TASK DETAILS :: For the material below, output exactly the span from the line with "11 | INCREMENTO CONSUMO: 1.62 -> 1.65" to the line with "7 | MORTALIDAD ACUMULADA: 46 -> 45", including both, and nothing besides.

STUDY MATERIAL ::
□ □ □
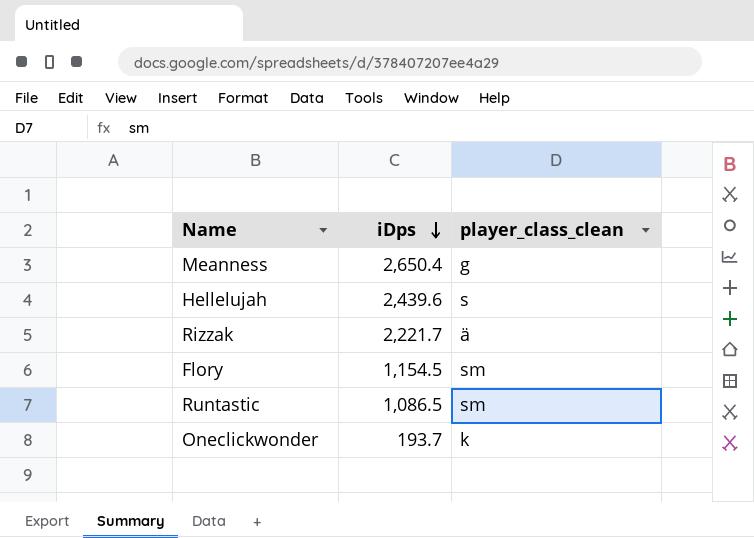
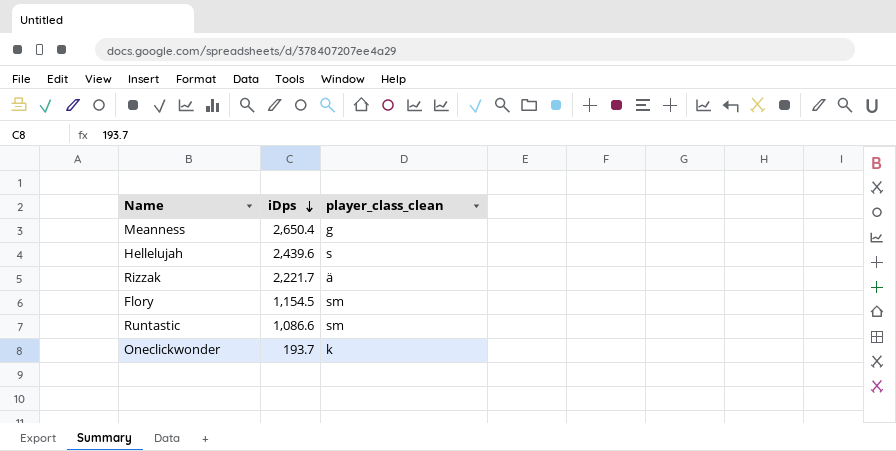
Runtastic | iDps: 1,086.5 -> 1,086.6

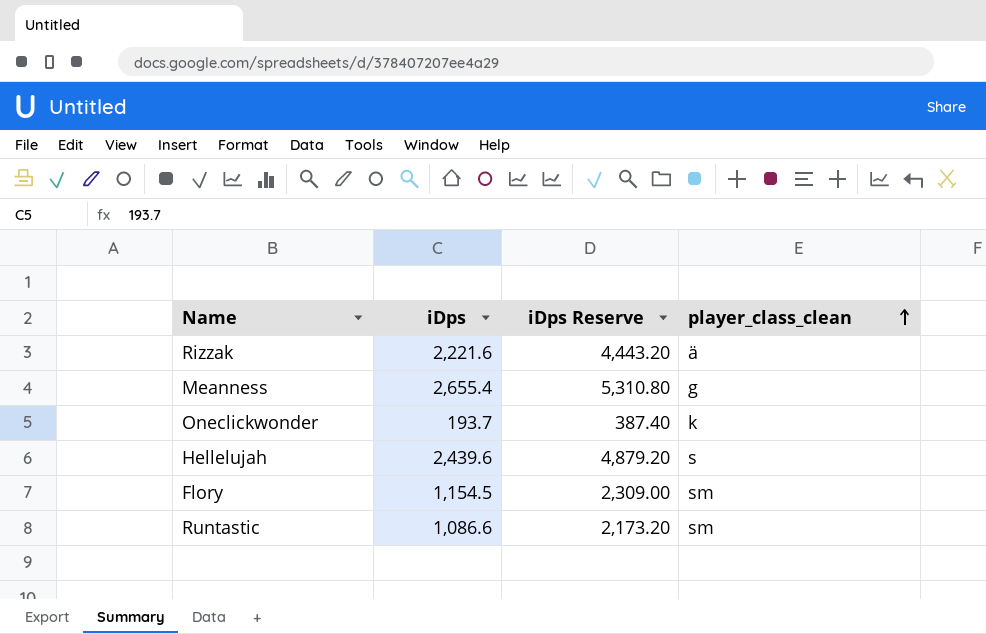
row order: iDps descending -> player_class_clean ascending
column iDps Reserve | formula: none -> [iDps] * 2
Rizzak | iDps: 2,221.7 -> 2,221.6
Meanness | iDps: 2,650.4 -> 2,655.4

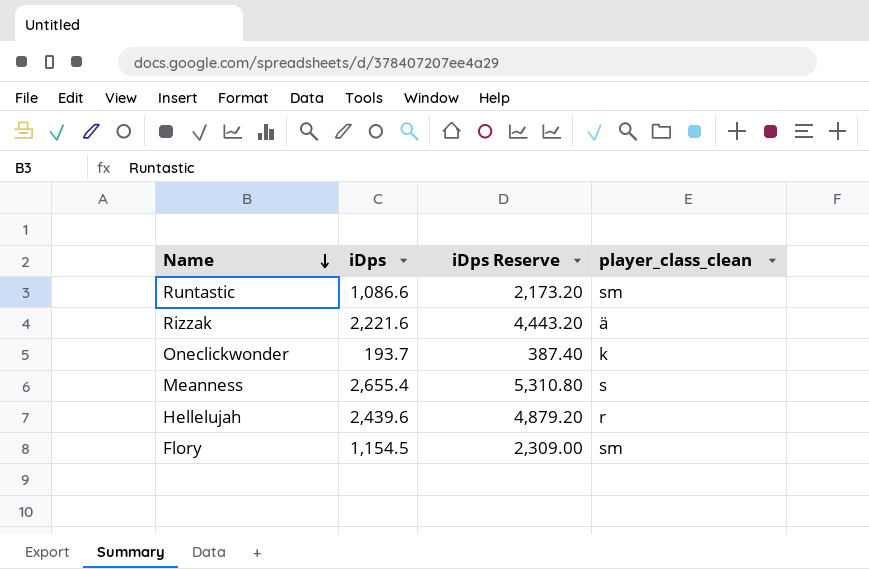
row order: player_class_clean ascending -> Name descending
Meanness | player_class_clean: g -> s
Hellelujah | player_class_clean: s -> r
□ □ □
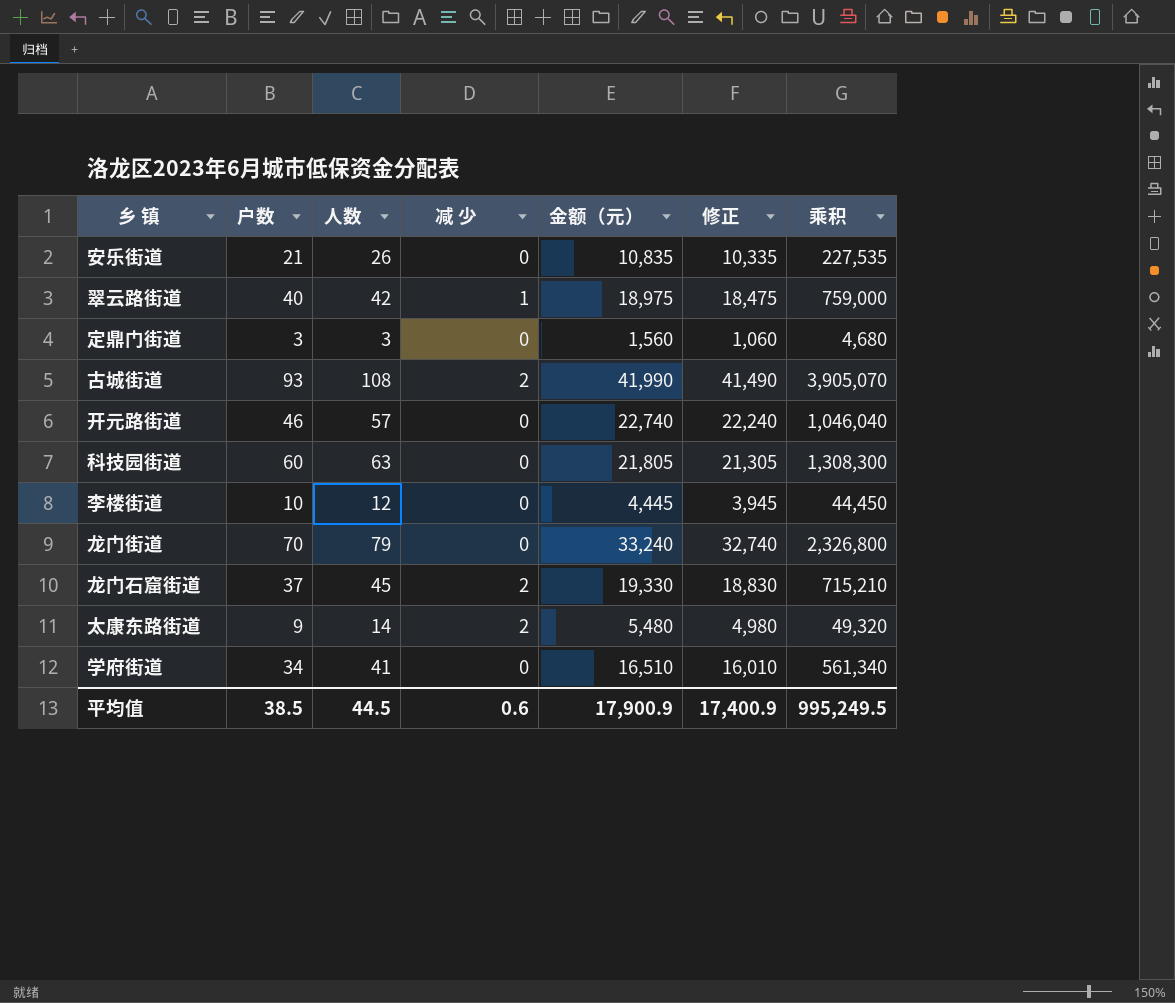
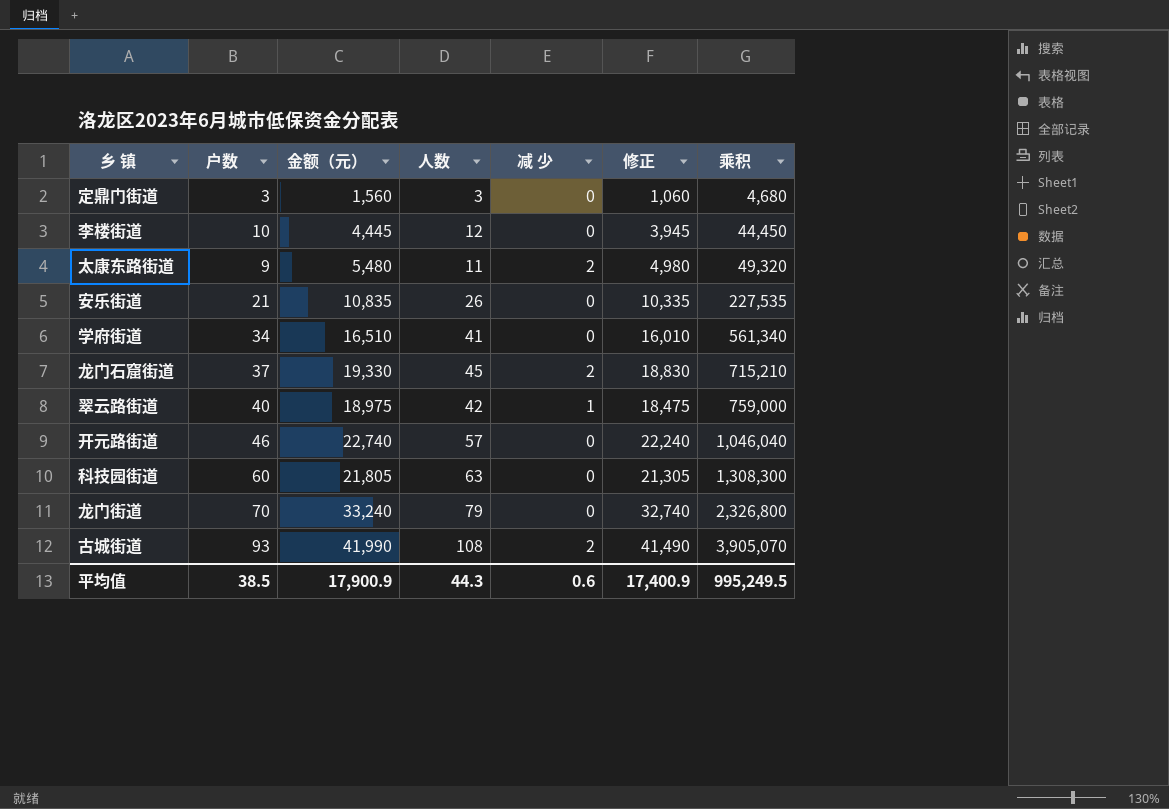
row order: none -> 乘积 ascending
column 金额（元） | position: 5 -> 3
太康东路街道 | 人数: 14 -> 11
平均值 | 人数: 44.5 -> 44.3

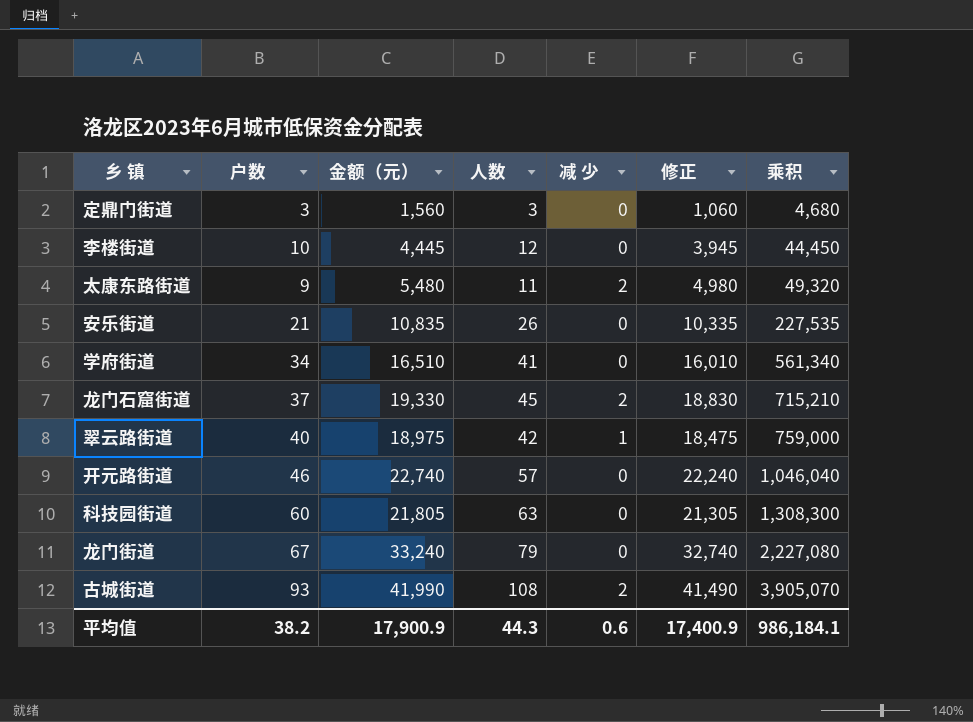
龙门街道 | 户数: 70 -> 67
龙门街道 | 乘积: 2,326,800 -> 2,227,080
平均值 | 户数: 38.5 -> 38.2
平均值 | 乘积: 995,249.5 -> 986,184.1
□ □ □
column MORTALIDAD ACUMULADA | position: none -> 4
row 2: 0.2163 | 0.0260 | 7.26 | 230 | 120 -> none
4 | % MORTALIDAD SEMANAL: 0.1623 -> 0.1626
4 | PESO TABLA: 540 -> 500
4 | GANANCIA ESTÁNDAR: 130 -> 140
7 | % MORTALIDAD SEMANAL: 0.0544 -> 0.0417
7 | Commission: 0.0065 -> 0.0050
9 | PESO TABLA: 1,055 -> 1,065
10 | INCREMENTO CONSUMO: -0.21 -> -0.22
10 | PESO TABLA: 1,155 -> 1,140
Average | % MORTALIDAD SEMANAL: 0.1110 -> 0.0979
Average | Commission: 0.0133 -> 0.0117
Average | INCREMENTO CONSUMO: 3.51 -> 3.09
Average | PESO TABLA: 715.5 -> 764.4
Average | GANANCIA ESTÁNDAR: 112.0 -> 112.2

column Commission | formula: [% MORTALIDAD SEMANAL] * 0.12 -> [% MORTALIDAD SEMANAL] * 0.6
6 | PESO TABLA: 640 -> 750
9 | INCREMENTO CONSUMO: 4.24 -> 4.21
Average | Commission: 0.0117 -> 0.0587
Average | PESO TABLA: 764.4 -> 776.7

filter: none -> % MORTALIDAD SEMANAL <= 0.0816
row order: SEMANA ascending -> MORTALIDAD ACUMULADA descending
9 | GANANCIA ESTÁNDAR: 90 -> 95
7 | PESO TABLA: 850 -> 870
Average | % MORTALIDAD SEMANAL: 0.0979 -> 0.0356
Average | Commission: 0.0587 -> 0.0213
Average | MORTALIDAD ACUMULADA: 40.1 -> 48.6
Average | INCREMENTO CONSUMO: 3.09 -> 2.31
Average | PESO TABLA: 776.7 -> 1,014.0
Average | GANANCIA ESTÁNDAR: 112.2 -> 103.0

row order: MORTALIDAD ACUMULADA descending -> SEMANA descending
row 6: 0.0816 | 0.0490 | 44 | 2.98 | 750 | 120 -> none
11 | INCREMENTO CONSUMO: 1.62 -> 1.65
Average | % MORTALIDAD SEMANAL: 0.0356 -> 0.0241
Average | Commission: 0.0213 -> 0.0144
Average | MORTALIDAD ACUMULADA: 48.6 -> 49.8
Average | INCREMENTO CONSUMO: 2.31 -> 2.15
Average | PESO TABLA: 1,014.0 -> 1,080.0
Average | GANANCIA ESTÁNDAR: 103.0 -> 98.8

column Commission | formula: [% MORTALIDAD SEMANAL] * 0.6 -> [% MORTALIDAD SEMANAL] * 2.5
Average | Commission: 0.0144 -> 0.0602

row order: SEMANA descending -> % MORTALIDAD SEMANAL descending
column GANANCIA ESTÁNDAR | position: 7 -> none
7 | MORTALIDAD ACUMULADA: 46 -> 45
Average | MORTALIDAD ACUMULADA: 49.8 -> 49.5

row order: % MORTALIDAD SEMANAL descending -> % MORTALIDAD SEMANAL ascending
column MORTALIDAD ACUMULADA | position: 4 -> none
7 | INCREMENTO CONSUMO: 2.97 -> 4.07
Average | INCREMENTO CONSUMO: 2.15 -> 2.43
□ □ □
SOLVED EXERCISE ::
11 | INCREMENTO CONSUMO: 1.62 -> 1.65
Average | % MORTALIDAD SEMANAL: 0.0356 -> 0.0241
Average | Commission: 0.0213 -> 0.0144
Average | MORTALIDAD ACUMULADA: 48.6 -> 49.8
Average | INCREMENTO CONSUMO: 2.31 -> 2.15
Average | PESO TABLA: 1,014.0 -> 1,080.0
Average | GANANCIA ESTÁNDAR: 103.0 -> 98.8

column Commission | formula: [% MORTALIDAD SEMANAL] * 0.6 -> [% MORTALIDAD SEMANAL] * 2.5
Average | Commission: 0.0144 -> 0.0602

row order: SEMANA descending -> % MORTALIDAD SEMANAL descending
column GANANCIA ESTÁNDAR | position: 7 -> none
7 | MORTALIDAD ACUMULADA: 46 -> 45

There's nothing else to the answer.